12. There is, therefore, abundant support for the proposition that the accused is vitally interested in the due compliance of the provisions of Section 360 of the Criminal Procedure Code, and a failure in that respect amounts to a material irregularity which ordinarily must be taken as causing him prejudice. Such a material irregularity, proceeding from the disregard of the express provision of the law is, in my judgment nothing short of an illegality, and as such, not curable under Section 537 of the Criminal Procedure Code. The same view has been taken in the case of Hara Nath Malo v. Sonai Mia Chowdhury (1922) 28 C. W. N. 119. where the depositions were not read over to the witnesses at all on the ground that it was not the practice to do so except in 'Sessions trial cases.'
13. In the case before us the evidence was not read over to the witnesses at all. The depositions of five of the prosecution witnesses bear at their foot the signatures of the witnesses, and we are asked to presume from those signatures alone that the witnesses had actually read the depositions before they put their signatures down; and as regards two of the prosecution witnesses their signatures even do not appear, and it is admitted that, so far as their depositions are concerned, there was no attempt made to comply even with the spirit of the section.
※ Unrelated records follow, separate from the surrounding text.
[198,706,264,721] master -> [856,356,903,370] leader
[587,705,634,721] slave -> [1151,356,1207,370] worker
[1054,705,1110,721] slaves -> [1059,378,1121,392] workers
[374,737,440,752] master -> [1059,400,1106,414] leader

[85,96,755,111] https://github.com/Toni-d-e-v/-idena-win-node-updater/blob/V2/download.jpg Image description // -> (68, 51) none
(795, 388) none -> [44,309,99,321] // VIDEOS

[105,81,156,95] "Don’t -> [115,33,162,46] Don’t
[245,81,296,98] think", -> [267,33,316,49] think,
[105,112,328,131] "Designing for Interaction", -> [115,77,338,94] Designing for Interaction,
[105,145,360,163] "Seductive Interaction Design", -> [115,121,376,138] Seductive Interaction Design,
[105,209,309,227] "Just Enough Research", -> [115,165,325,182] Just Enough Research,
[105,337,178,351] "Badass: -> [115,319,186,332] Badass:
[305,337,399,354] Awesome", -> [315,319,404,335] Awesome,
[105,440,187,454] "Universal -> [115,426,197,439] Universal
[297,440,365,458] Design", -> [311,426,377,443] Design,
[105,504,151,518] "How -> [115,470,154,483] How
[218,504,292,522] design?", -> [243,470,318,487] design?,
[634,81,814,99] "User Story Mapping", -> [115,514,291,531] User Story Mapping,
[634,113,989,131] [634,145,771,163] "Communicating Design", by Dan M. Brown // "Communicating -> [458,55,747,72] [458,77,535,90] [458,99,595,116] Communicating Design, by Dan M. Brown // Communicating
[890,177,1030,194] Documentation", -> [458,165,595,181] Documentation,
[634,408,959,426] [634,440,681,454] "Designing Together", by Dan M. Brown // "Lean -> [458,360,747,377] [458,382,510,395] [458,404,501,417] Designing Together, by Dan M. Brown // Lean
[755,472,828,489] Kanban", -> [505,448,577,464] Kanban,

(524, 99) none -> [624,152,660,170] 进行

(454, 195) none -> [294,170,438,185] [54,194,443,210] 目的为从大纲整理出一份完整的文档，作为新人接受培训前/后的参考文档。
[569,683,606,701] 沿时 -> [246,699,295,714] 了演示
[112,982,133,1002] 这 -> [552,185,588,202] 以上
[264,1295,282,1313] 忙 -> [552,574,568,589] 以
There is, therefore, no escape in the present case from the conclusion that the whole trial was conducted in utter disregard of the imperative provisions of the law as contained in Section 360 of the Criminal Procedure Code, and was therefore a nullity.
14. I, accordingly, agree in the order passed by my learned brother that the rule should be made absolute, the conviction of and the sentence passed on the petitioner set aside, and the petitioner tried again in accordance with law.